Mr. Sneader, 54, did not even make it to the final round of balloting, according to the company executive, who spoke on the condition of anonymity. The final candidates for Mr. Sneader’s replacement are Bob Sternfels, based in San Francisco, and Sven Smit, based in Amsterdam. The shake-up at the prestigious consulting firm was first reported by The Financial Times.

Mr. Sneader’s term was turbulent from the start, as he tried to deal with controversies stemming from client work that had been undertaken during the nine-year tenure of his predecessor, Dominic Barton, now Canada’s ambassador to China. The issues Mr. Sneader had to reckon with went far beyond the deadly opioid crisis.

Days into his new job in July 2018, Mr. Sneader flew to South Africa to apologize for the firm’s work with a state-owned power provider. McKinsey’s lucrative contract, found to be in violation of South African contracting law, involved the use of a local intermediary tied to a corruption scandal that brought down the country’s president. McKinsey has returned tens of millions of dollars in fees it earned in South Africa.

“We came across as arrogant or unaccountable,” Mr. Sneader said at the time. “To be brutally honest, we were too distant to understand the growing anger in South Africa.”

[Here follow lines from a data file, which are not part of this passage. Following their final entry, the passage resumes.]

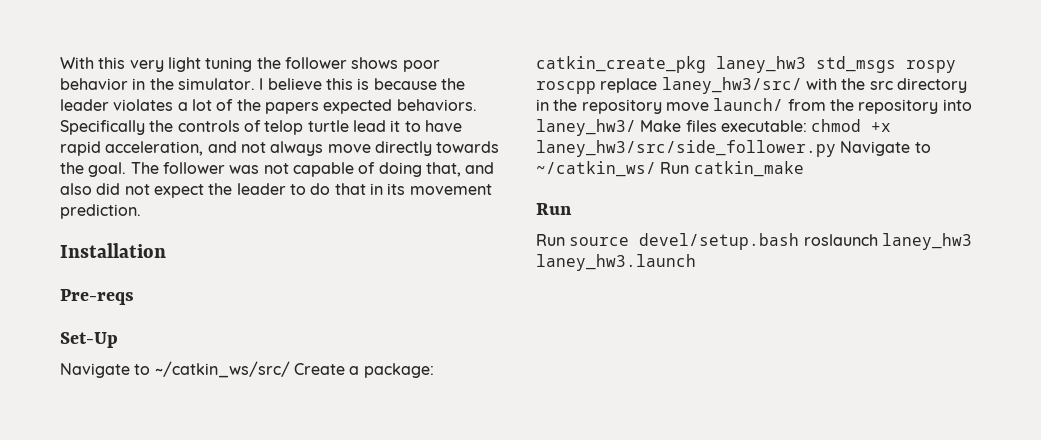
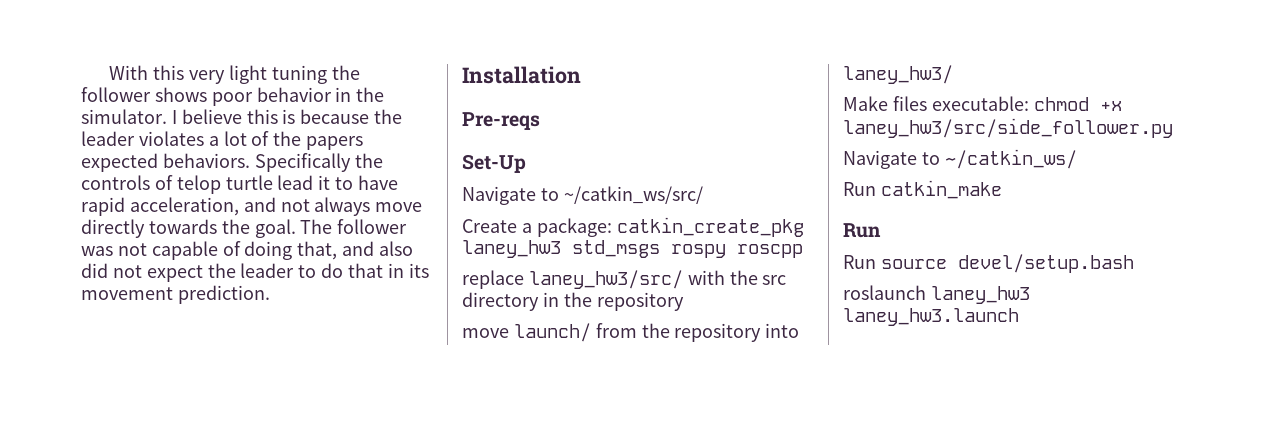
- Navigate to ~/catkin_ws/src/ Create a package: catkin_create_pkg laney_hw3 std_msgs rospy roscpp replace laney_hw3/src/ with the src directory in the repository move launch/ from the repository into laney_hw3/ Make files executable: chmod +x laney_hw3/src/side_follower.py Navigate to ~/catkin_ws/ Run catkin_make
+ Navigate to ~/catkin_ws/src/
+ Create a package: catkin_create_pkg laney_hw3 std_msgs rospy roscpp
+ replace laney_hw3/src/ with the src directory in the repository
+ move launch/ from the repository into laney_hw3/
+ Make files executable: chmod +x laney_hw3/src/side_follower.py
+ Navigate to ~/catkin_ws/
+ Run catkin_make
- Run source devel/setup.bash roslaunch laney_hw3 laney_hw3.launch
+ Run source devel/setup.bash
+ roslaunch laney_hw3 laney_hw3.launch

That month, he had to defend McKinsey after a New York Times report revealed that it was working with the U.S. Immigration and Customs Enforcement agency — even in the midst of widespread fury over the Trump administration’s separation of migrant children from their parents.

At the same time, the fuse was lit for what became the biggest scandal of McKinsey’s 95-year history: its extensive work with Purdue Pharma to “turbocharge” sales of OxyContin in the middle of a national opioid epidemic that has contributed to the deaths of more than 450,000 people over the past two decades.

On July 4 of that year, two McKinsey senior partners on the Purdue account exchanged emails discussing possibly “eliminating all our documents and emails” to head off repercussions the firm might face. That exchange was a key part of the settlement states made with McKinsey this month. McKinsey did not admit wrongdoing in the settlement, but both senior partners — who would have been voting in the election of Mr. Sneader’s successor — were fired.

“We deeply regret that we did not adequately acknowledge the tragic consequences of the epidemic unfolding in our communities,” Mr. Sneader said this month. “With this agreement, we hope to be part of the solution to the opioid crisis in the U.S.”

During his watch, Mr. Sneader oversaw the introduction of measures aimed at preventing controversial projects, including new procedures on reviewing prospective clients. But he could also be a staunch defender of McKinsey in the wake of scandal, including its extensive work in Saudi Arabia, which came under intense scrutiny in late 2018 after The Times disclosed that a McKinsey employee, in a written report, had identified influential critics of the Saudi government and that several of those critics or their family members were later arrested.

Mr. Sternfels — who, like Mr. Barton, was a Rhodes scholar — runs many of the firm’s technology-focused initiatives and is also the senior partner overseeing McKinsey’s bankruptcy restructuring practice. That work has been the focus of lawsuits in recent years. In 2019, the firm agreed to pay $15 million in a settlement with the Justice Department to resolve allegations that it failed to properly disclose potential conflicts of interest stemming from its bankruptcy work.

Mr. Smit is a co-chairman of the McKinsey Global Institute, the firm’s in-house think tank.

A spokesman for McKinsey wouldn’t comment on the specifics of the election, saying in a statement: “The election, which is conducted by an independent third-party firm, is now underway and we will announce the result after the election concludes.”

Walt Bogdanich contributed reporting.